If scientists are to ever perfect the science of cryopreserving organs, they will have to succeed not only at protecting them at frigid temperatures, but also at bringing them back from their deep freeze.
With current warming methods, even small tissues tend to crack or crystallize as they are warmed, leaving them useless.
On Wednesday, however, researchers announced they had devised a technology that could rewarm larger pieces of tissue without major damage, paving the way for future studies that could demonstrate whether the method could be used to one day store organs for transplants.
The research, published in the journal Science Translational Medicine, relies on seeding the tissue with nanoparticles that, when exposed to a magnetic field, activate into tiny yet powerful heat generators.
The study amounts to just a proof of concept, and the technology needs to be refined and scaled up before it could ever possibly rewarm something the size of a human organ rather than just small samples. But it points to a fascinating challenge for scientists: The technology of cryopreservation has advanced to the point where researchers can lock animal organs into a glass-like state — it’s getting them warm and usable again that’s the problem.

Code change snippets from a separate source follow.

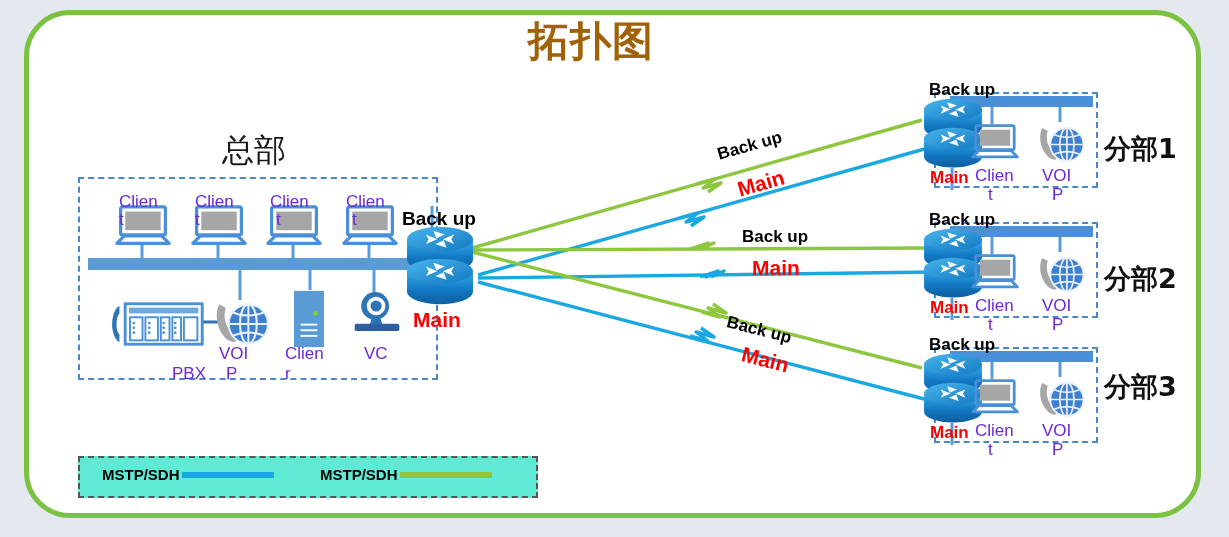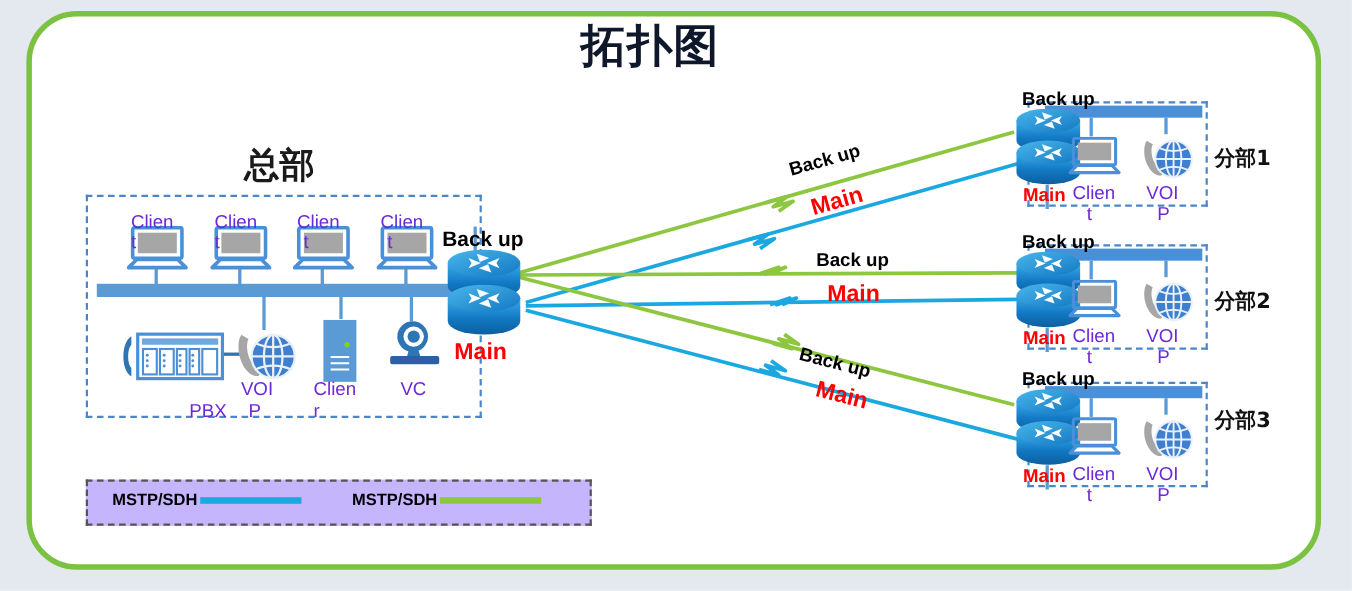"拓扑图" .title { color: #0f172a -> #a16207 }
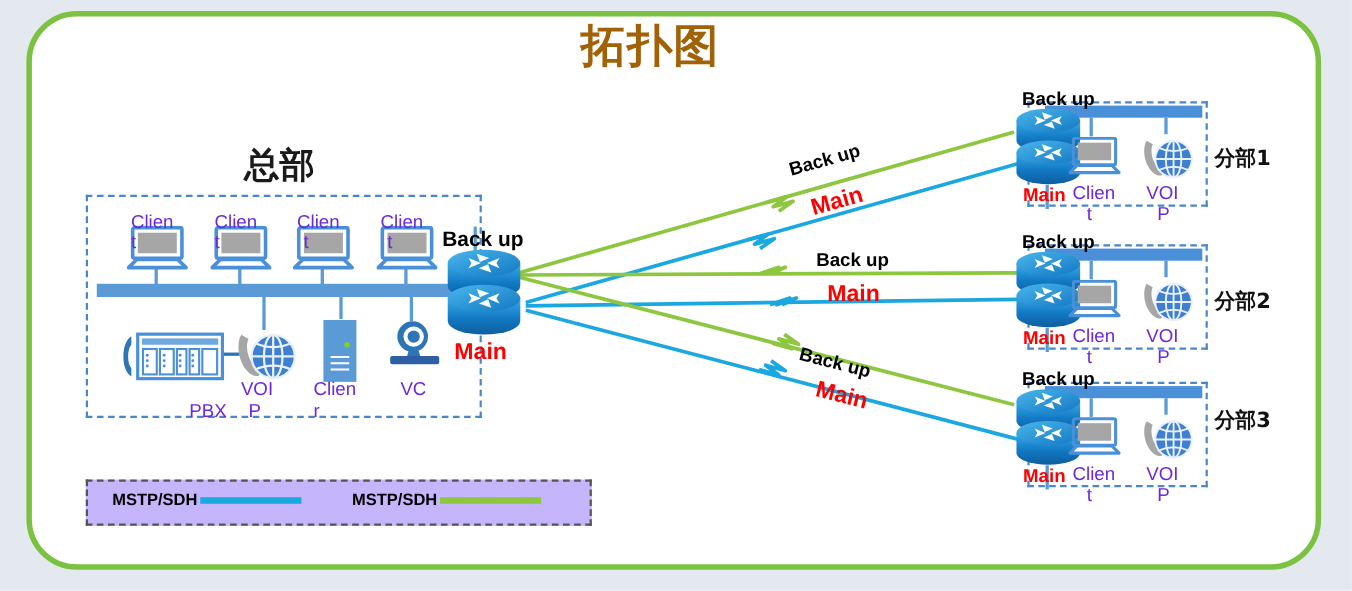"总部" .hq-title { font-weight: bold -> normal }
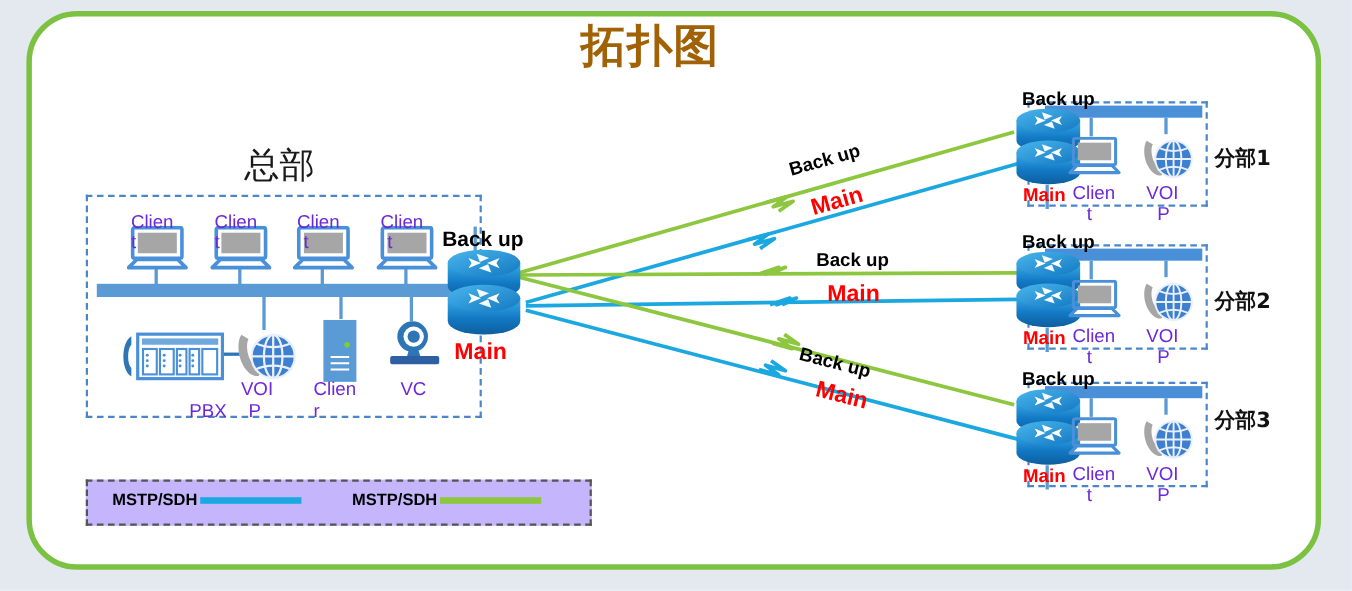"分部1" .branch-title { font-size: 19px -> 27px }
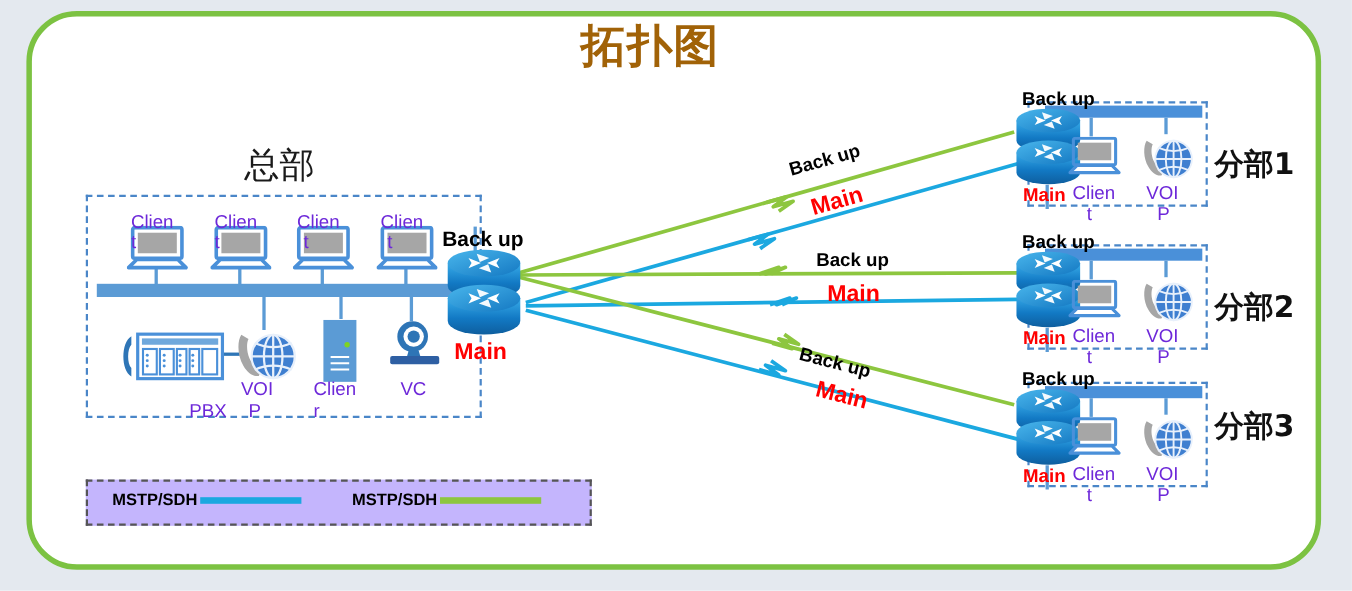"MSTP/SDH" .legend { background: #c4b5fd -> #5eead4; top: 436px -> 456px }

The research team, which was led by University of Minnesota scientists, is now trying to enhance the technology to see if it works on larger samples.
“We can actually see the road ahead,” said Kelvin Brockbank, a researcher at Clemson University and one of the coauthors of the paper.

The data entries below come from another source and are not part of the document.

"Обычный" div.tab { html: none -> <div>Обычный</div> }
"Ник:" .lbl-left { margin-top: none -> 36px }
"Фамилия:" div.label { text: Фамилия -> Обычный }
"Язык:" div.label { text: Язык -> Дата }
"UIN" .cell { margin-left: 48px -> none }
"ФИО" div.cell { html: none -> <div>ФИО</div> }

Some experts not involved with the work were skeptical the method would ever be used in human transplants.
Dr. Paulo Fontes, a transplant surgeon at University of Pittsburgh Medical Center, acknowledged the technology was interesting, but said just because tissue was rewarmed successfully in a lab doesn’t mean it would function well after being transplanted into animals.
“They are not showing into detail what is happening with the cells, that the cells are intact, that the mitochondria are fine,” said Fontes, who also studies regenerative medicine. “There’s no functional assessment of this.”

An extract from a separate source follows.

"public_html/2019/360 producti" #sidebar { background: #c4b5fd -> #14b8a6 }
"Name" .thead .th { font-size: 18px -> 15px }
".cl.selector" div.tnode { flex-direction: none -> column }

Plus, Fontes said, the tissues were not left in their glassy state for all that long, and they are more likely to be damaged the longer they remain in those cold temperatures.
Others saw more potential in the approach.
“These sort of approaches always take longer than you would expect to reach clinical use,” said Dr. David Klassen, chief medical officer of the United Network for Organ Sharing, which manages the US transplant network. “Is this going to happen next year? No. But as a concept, it’s really interesting.”
There is already an organ shortage in the country. But even when organs are available for transplant, some fail to reach a matched recipient in time before becoming unusable.
If somehow donated organs that don’t immediately find recipients could be stored and shipped, “it would completely transform transplantation,” Klassen said.
For the study, the researchers focused on bringing back tissue that had been cryopreserved through a process called vitrification, which converts samples into a glassy state while preventing ice crystals from forming. They imbued the tissue with iron oxide nanoparticles that heated the samples uniformly and rapidly when triggered by a magnetic field. (The nanoparticles can be washed away after the tissue is rewarmed.)
The researchers ran experiments first to bring back human cells, and then pig arteries and heart valves. They found that they were able to rewarm samples of up to 50 milliliters in volume and almost entirely sustain their biological viability compared with samples that had not been preserved. Existing warming methods can only effectively heat samples of a few milliliters in volume.
Still, there is a long way to go. A kidney, for example, is about 450 to 500 milliliters in volume, experts said. That means the technology is more likely to be tried first with preserved heart valves before being used with whole organs, Brockbank said.
Researchers will also need to ensure the nanoparticles can be deployed uniformly throughout the organ, said John Bischof of the University of Minnesota, the senior author on the paper.
“If we’ve deployed enough of them … then you can begin to get the heating you want and need,” Bischof said.
The University of Minnesota has two patents on the heating method, and the group is collaborating with a company called Tissue Testing Technologies, where Brockbank is an executive.